THE PROBLEM: Take from the entries below the stretch from the line with "shipping method: standard -> pallet freight" through the line with "Classic Body Perm: 1", and return it exactly, leaving the pictures out.

(Records from a dataset)
:::::

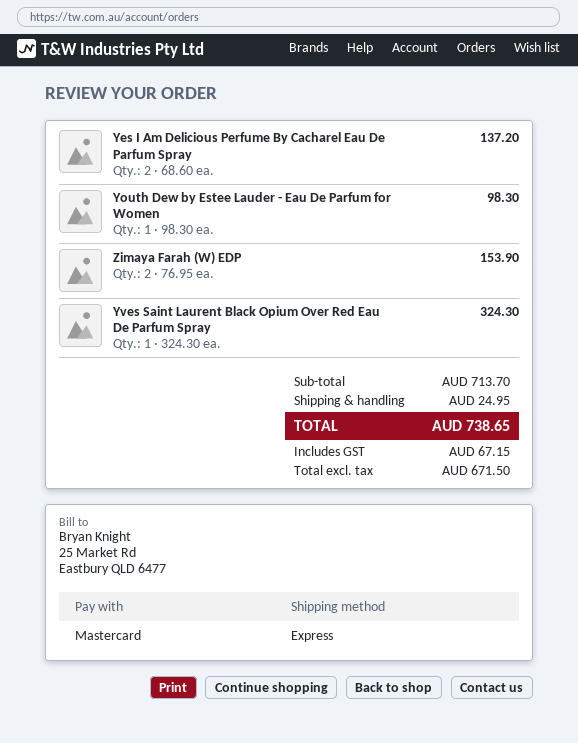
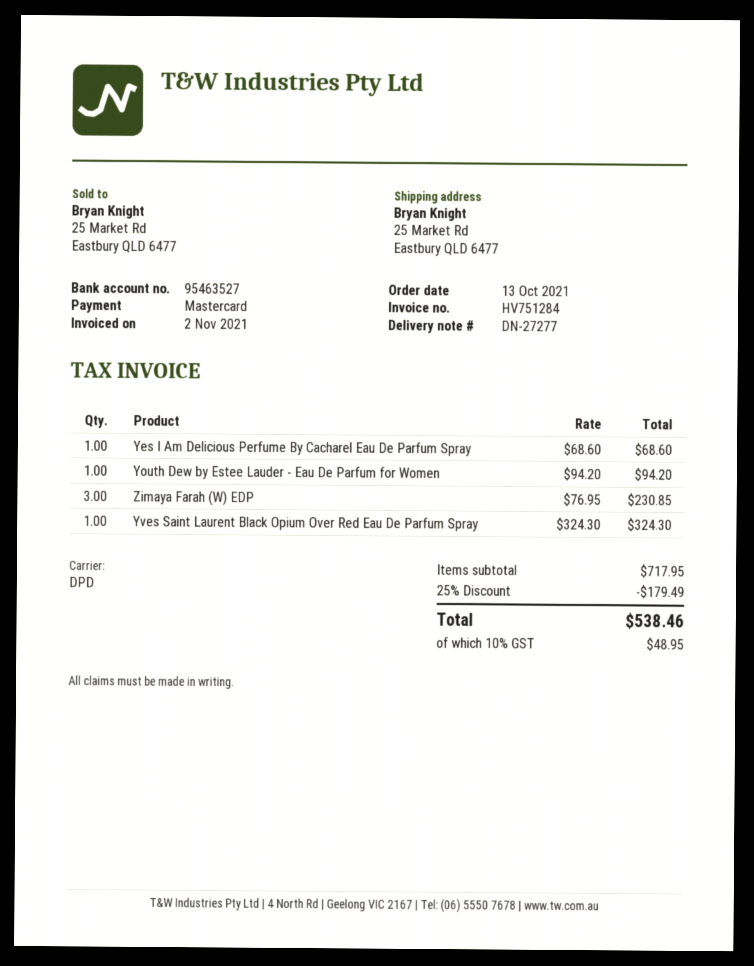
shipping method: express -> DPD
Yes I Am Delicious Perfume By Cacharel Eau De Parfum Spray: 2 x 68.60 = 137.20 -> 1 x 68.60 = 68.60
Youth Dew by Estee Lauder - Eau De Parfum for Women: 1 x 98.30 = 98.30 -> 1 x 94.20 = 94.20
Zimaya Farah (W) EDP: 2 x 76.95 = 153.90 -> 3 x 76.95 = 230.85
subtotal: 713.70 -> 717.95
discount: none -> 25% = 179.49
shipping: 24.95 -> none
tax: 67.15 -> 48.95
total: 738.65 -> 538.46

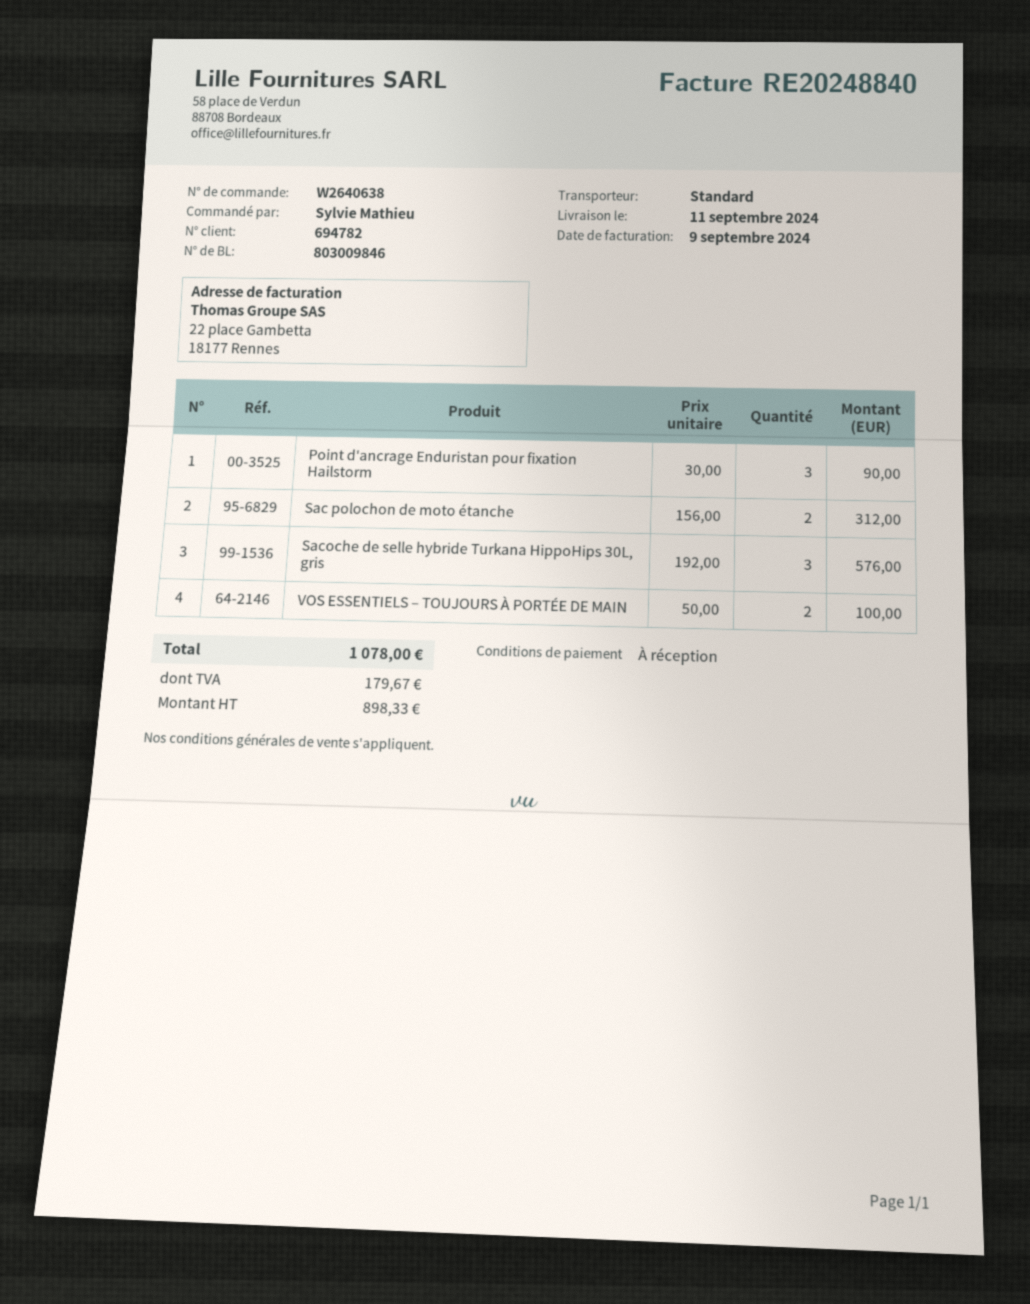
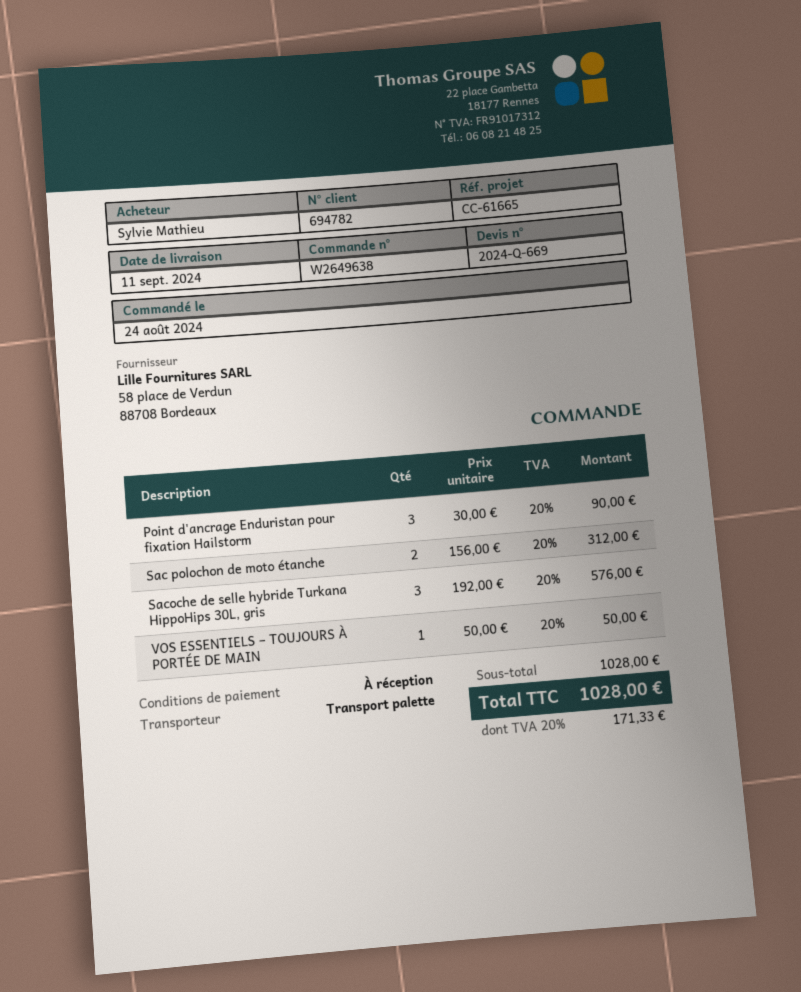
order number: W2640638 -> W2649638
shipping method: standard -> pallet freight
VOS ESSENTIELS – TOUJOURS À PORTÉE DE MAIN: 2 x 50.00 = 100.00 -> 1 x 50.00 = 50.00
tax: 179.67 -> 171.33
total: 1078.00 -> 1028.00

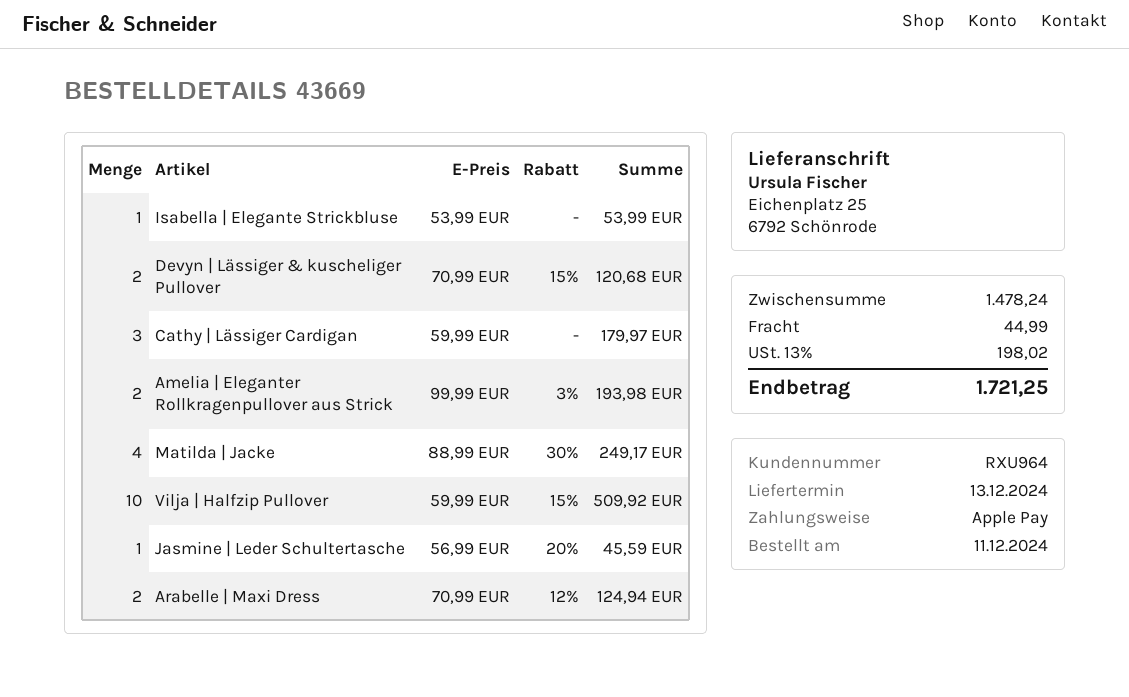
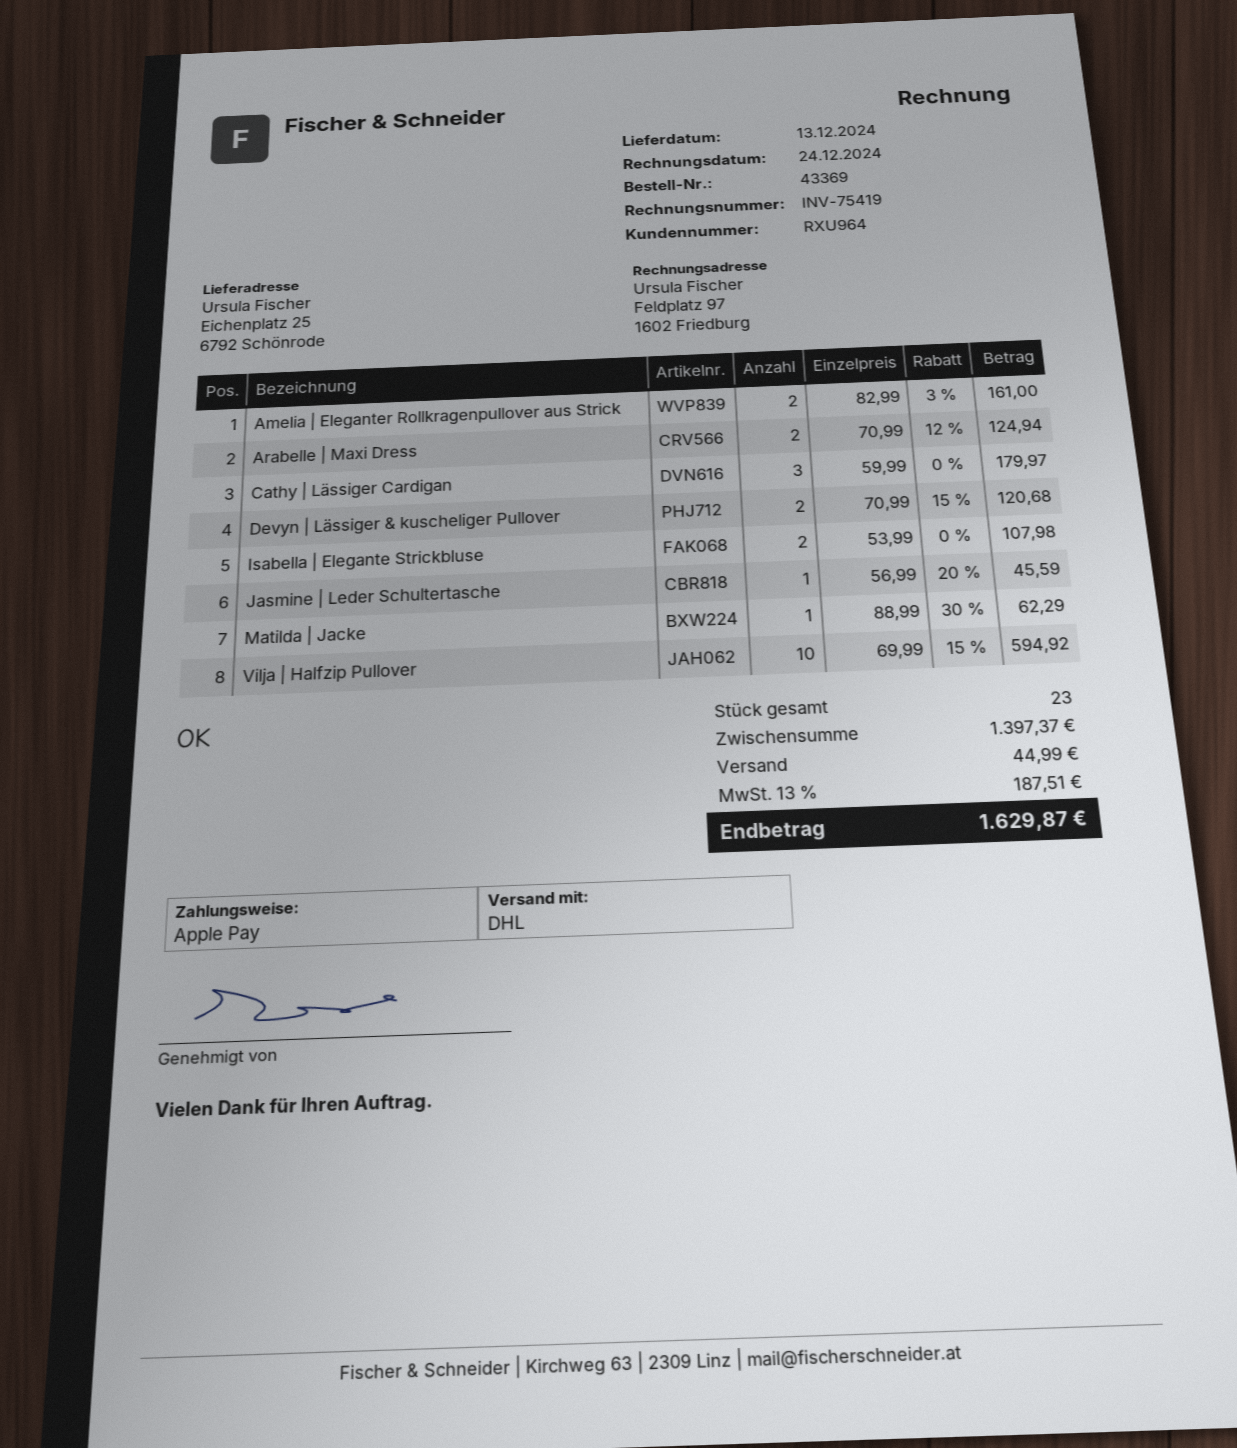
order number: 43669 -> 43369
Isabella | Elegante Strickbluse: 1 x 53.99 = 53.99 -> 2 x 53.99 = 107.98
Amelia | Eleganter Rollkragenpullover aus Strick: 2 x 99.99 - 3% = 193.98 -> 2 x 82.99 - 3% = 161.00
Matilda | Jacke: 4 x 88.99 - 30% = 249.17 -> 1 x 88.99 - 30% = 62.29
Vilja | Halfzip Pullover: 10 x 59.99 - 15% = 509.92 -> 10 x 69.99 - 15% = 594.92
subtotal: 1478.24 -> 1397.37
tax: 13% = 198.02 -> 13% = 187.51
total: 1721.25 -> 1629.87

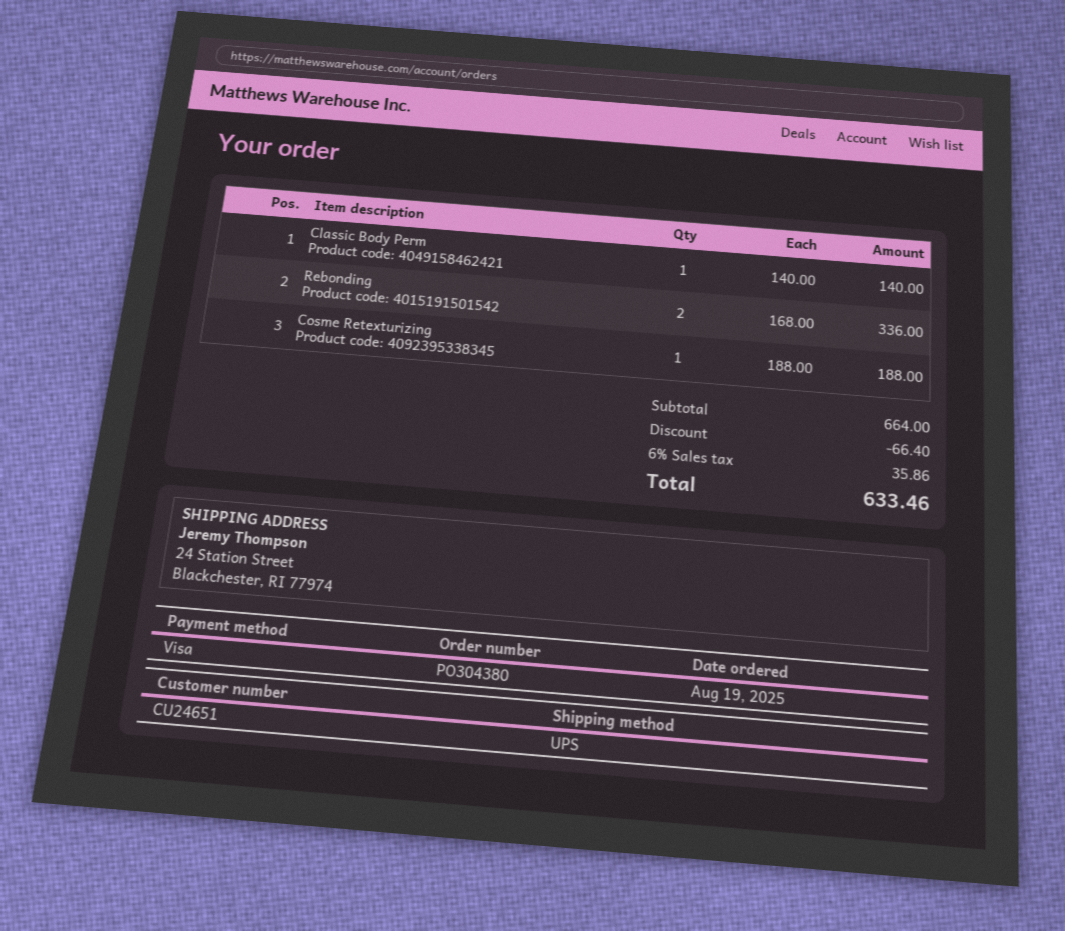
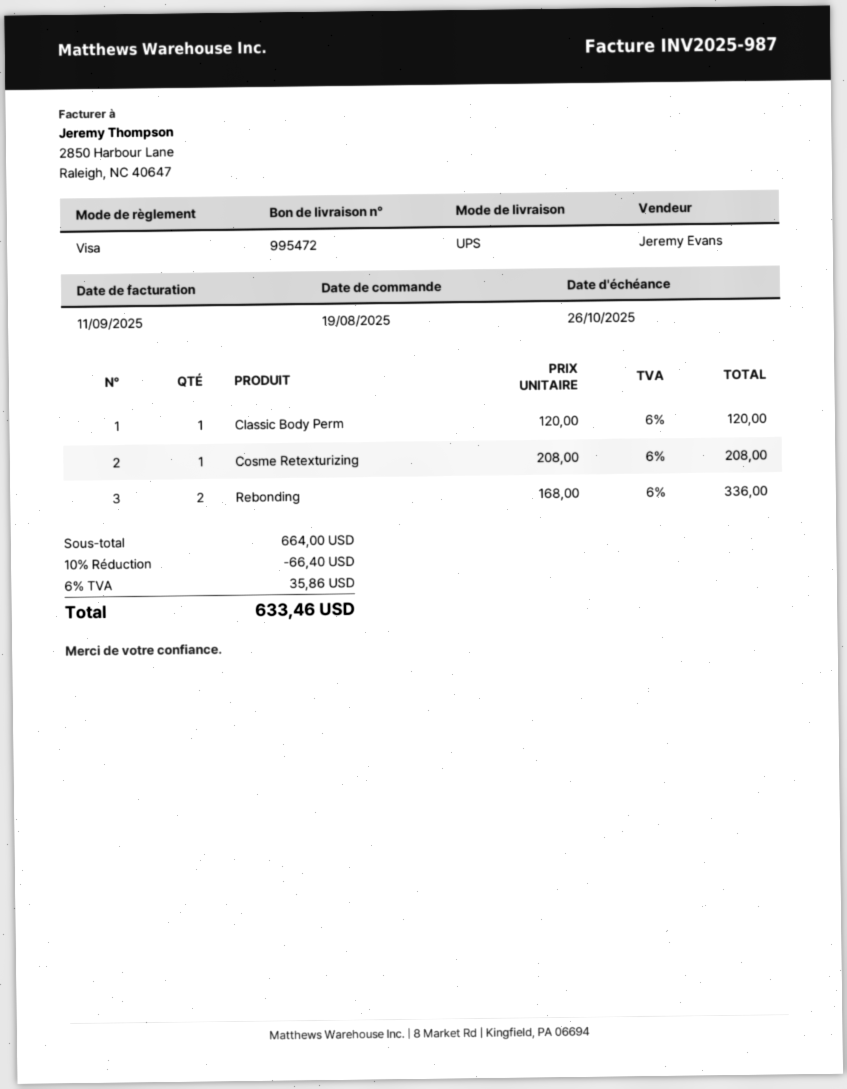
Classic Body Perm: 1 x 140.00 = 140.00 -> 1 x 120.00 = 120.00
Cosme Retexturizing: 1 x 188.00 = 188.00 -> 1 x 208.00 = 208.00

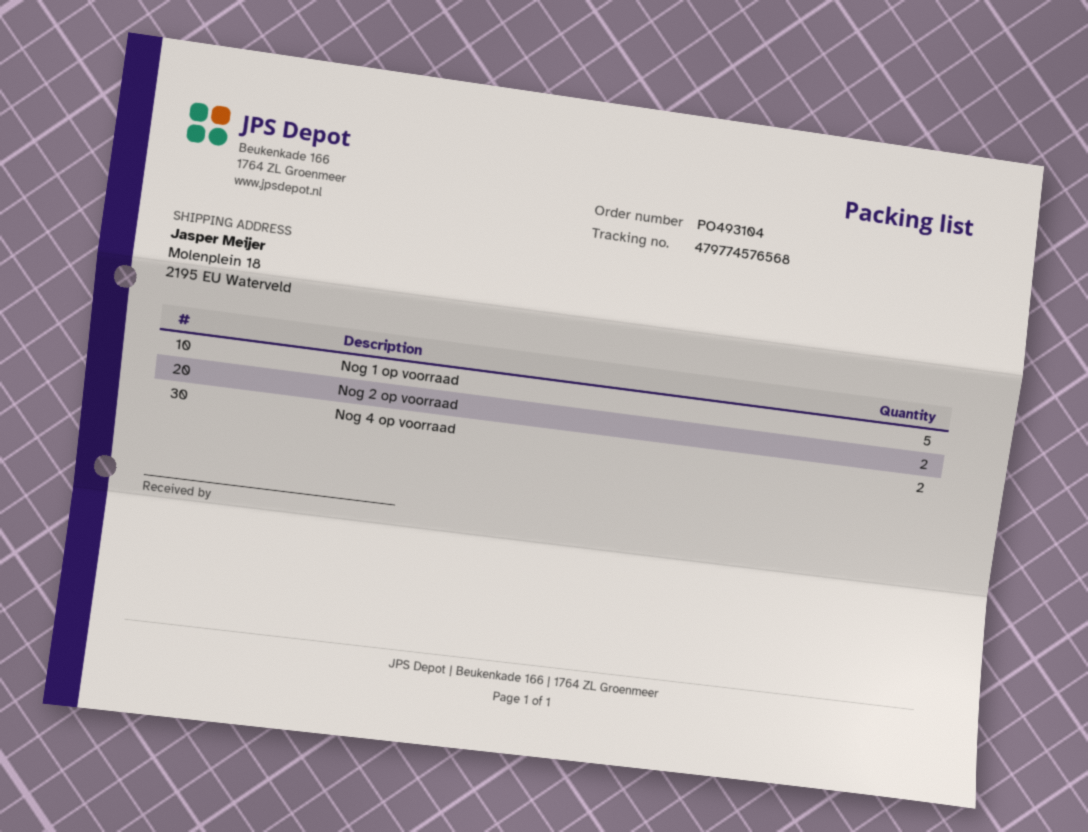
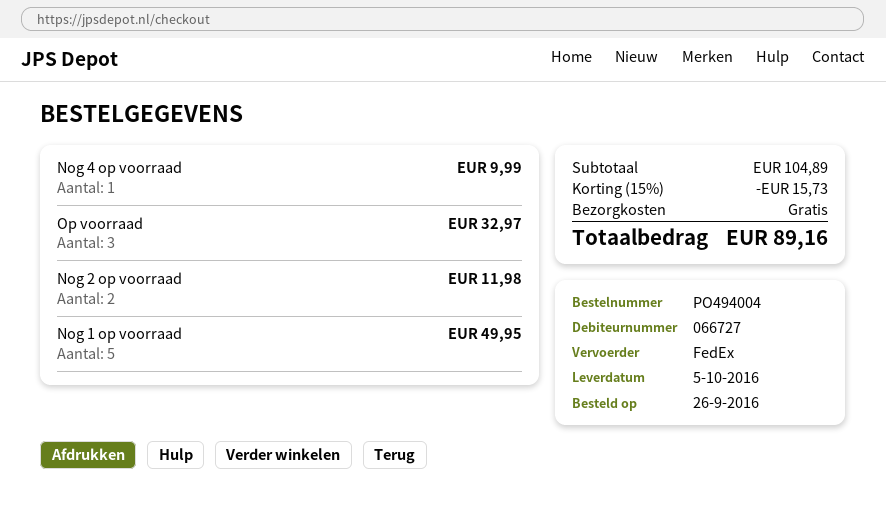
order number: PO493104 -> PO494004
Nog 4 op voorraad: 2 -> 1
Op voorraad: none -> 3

:::::

ANSWER FOR THIS EXERCISE:
shipping method: standard -> pallet freight
VOS ESSENTIELS – TOUJOURS À PORTÉE DE MAIN: 2 x 50.00 = 100.00 -> 1 x 50.00 = 50.00
tax: 179.67 -> 171.33
total: 1078.00 -> 1028.00

order number: 43669 -> 43369
Isabella | Elegante Strickbluse: 1 x 53.99 = 53.99 -> 2 x 53.99 = 107.98
Amelia | Eleganter Rollkragenpullover aus Strick: 2 x 99.99 - 3% = 193.98 -> 2 x 82.99 - 3% = 161.00
Matilda | Jacke: 4 x 88.99 - 30% = 249.17 -> 1 x 88.99 - 30% = 62.29
Vilja | Halfzip Pullover: 10 x 59.99 - 15% = 509.92 -> 10 x 69.99 - 15% = 594.92
subtotal: 1478.24 -> 1397.37
tax: 13% = 198.02 -> 13% = 187.51
total: 1721.25 -> 1629.87

Classic Body Perm: 1 x 140.00 = 140.00 -> 1 x 120.00 = 120.00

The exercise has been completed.